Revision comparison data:
•••••

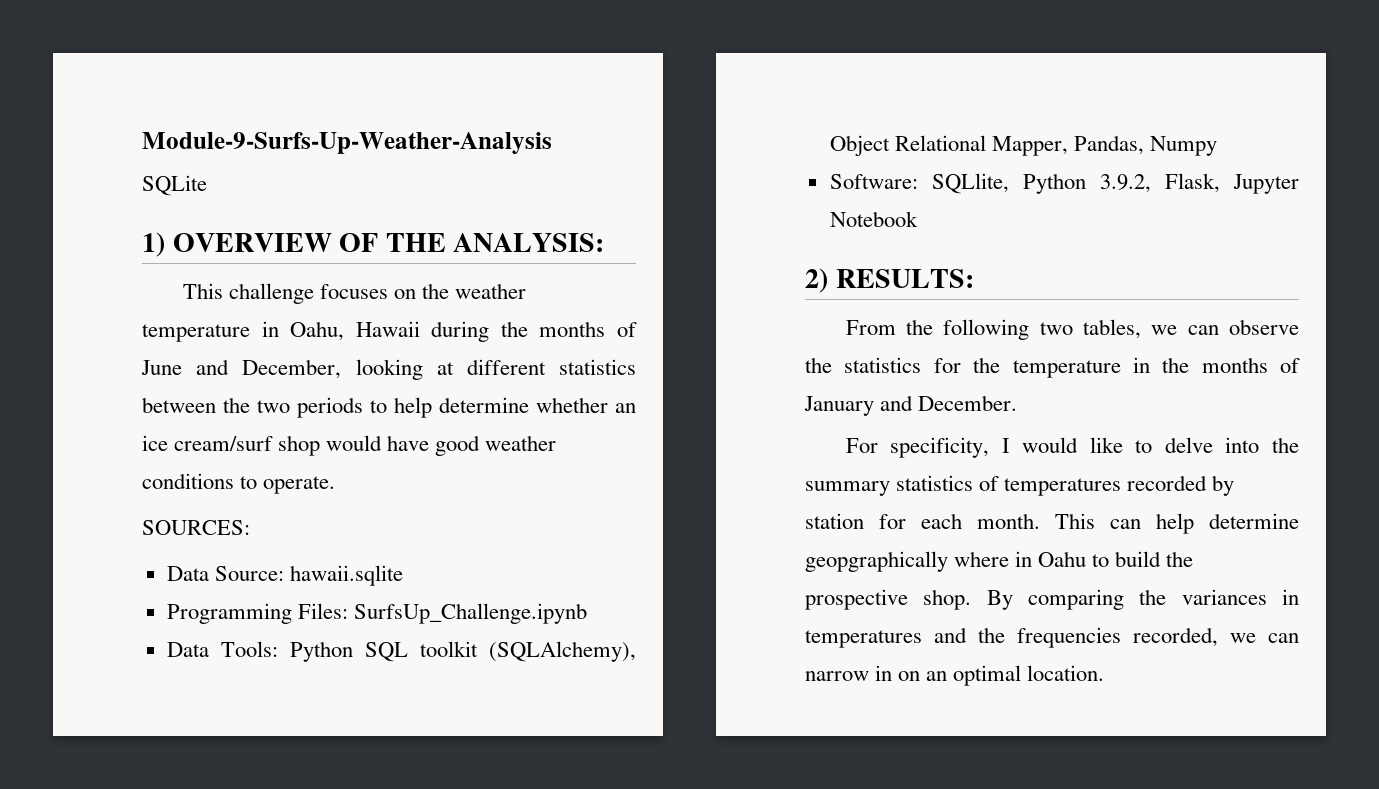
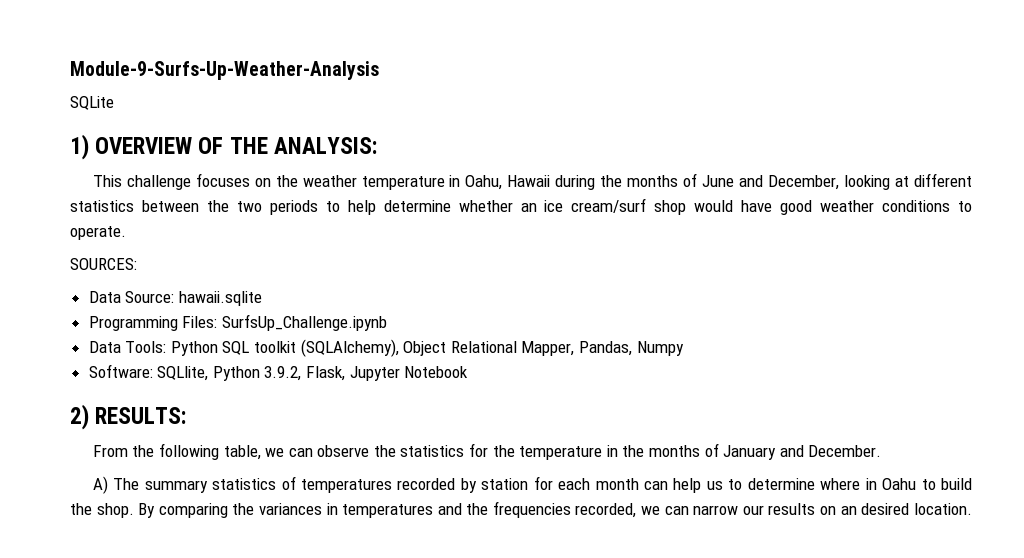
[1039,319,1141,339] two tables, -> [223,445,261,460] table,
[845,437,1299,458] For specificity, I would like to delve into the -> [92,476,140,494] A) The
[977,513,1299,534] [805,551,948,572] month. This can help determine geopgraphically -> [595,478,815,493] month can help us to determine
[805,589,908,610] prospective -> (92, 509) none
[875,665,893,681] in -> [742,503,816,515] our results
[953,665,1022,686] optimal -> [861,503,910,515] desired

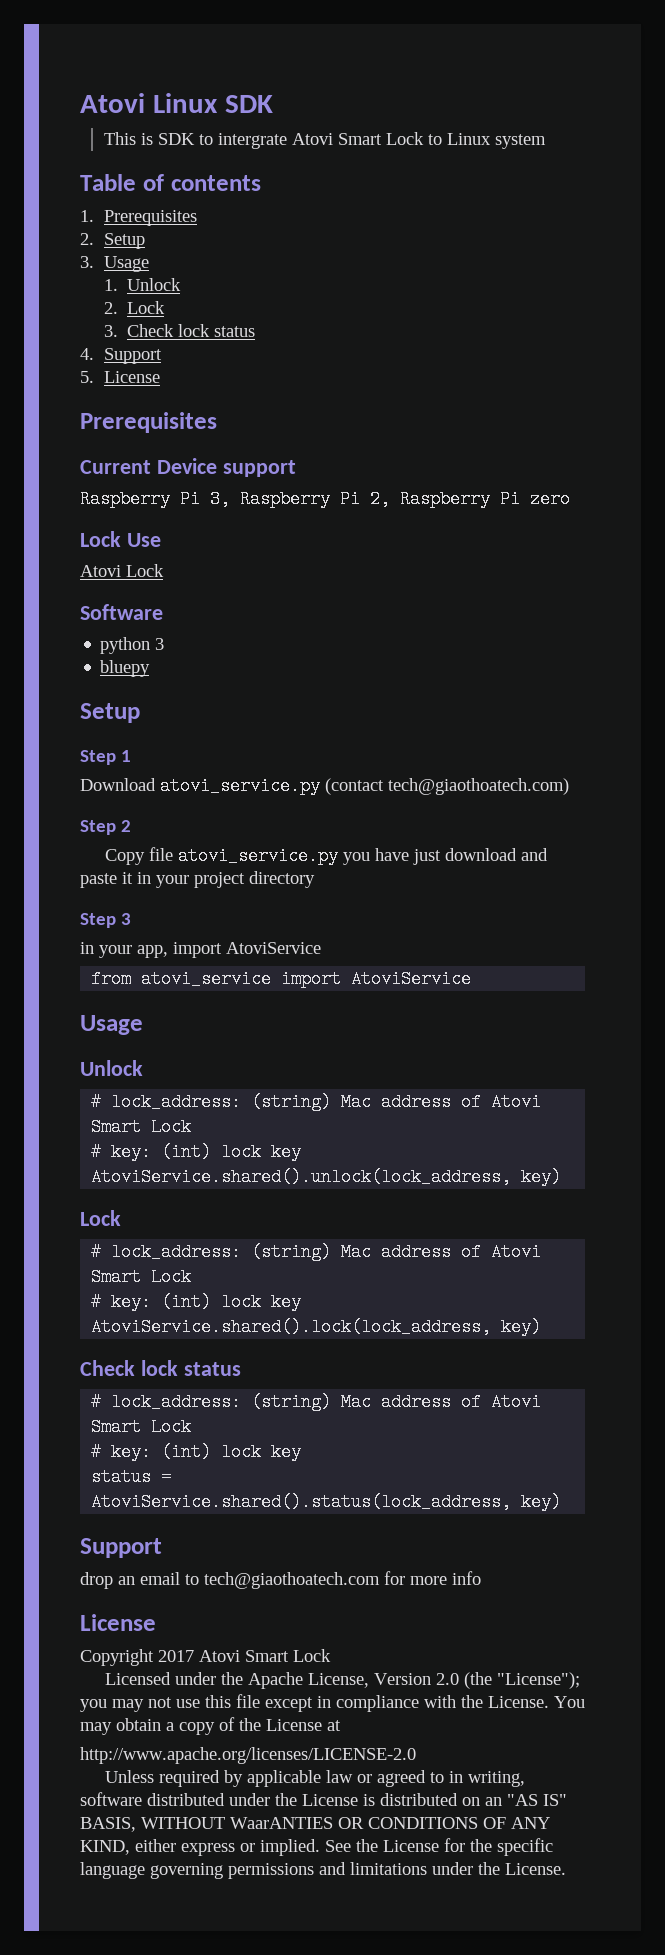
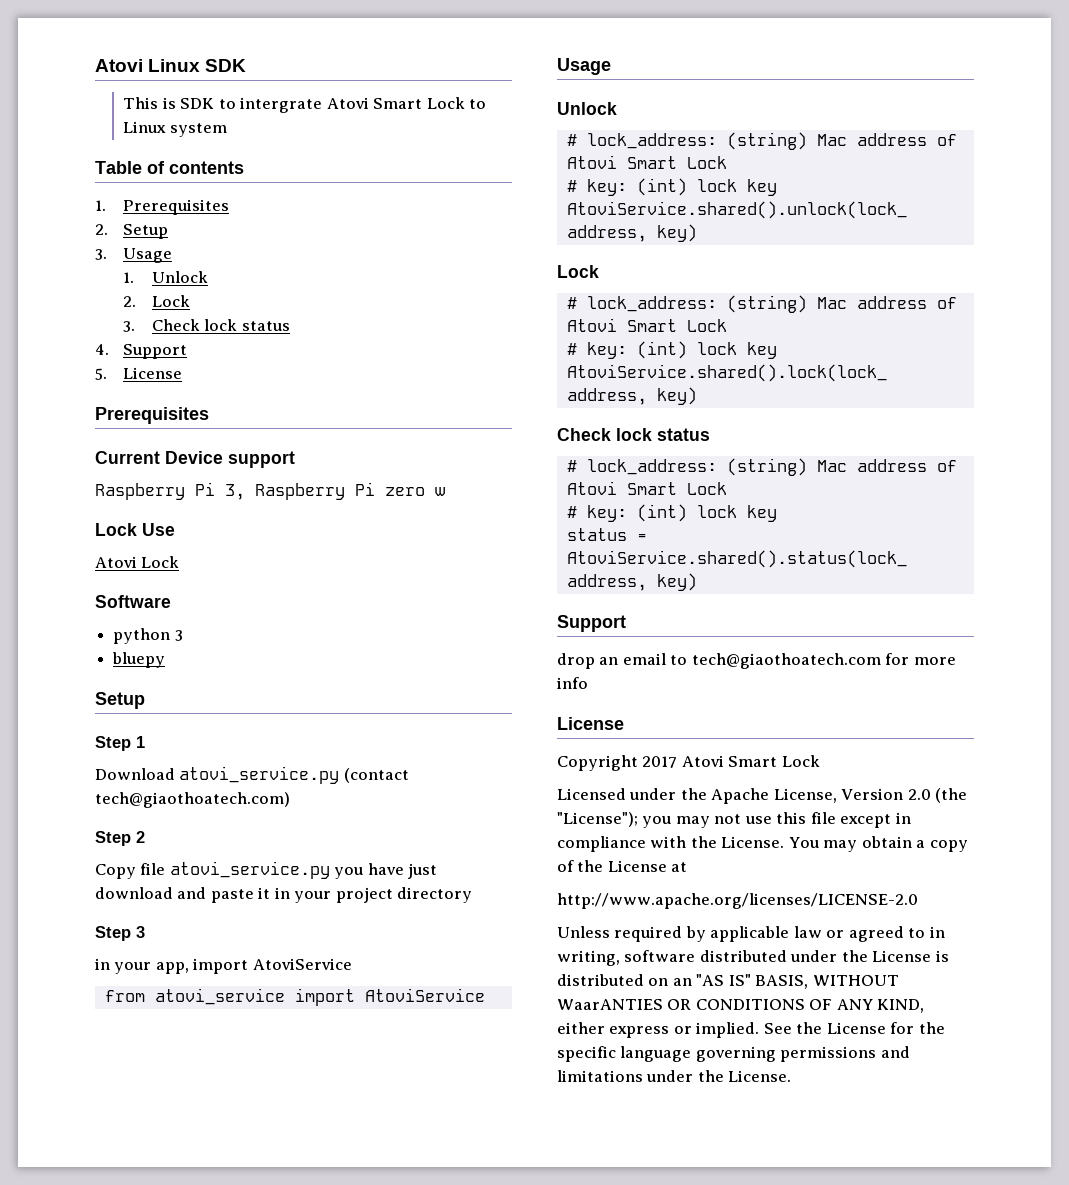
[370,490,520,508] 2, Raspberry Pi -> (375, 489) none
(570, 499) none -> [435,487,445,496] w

•••••

From the entries above, copy each line holding "none".

**Final answer**
[805,589,908,610] prospective -> (92, 509) none
[370,490,520,508] 2, Raspberry Pi -> (375, 489) none
(570, 499) none -> [435,487,445,496] w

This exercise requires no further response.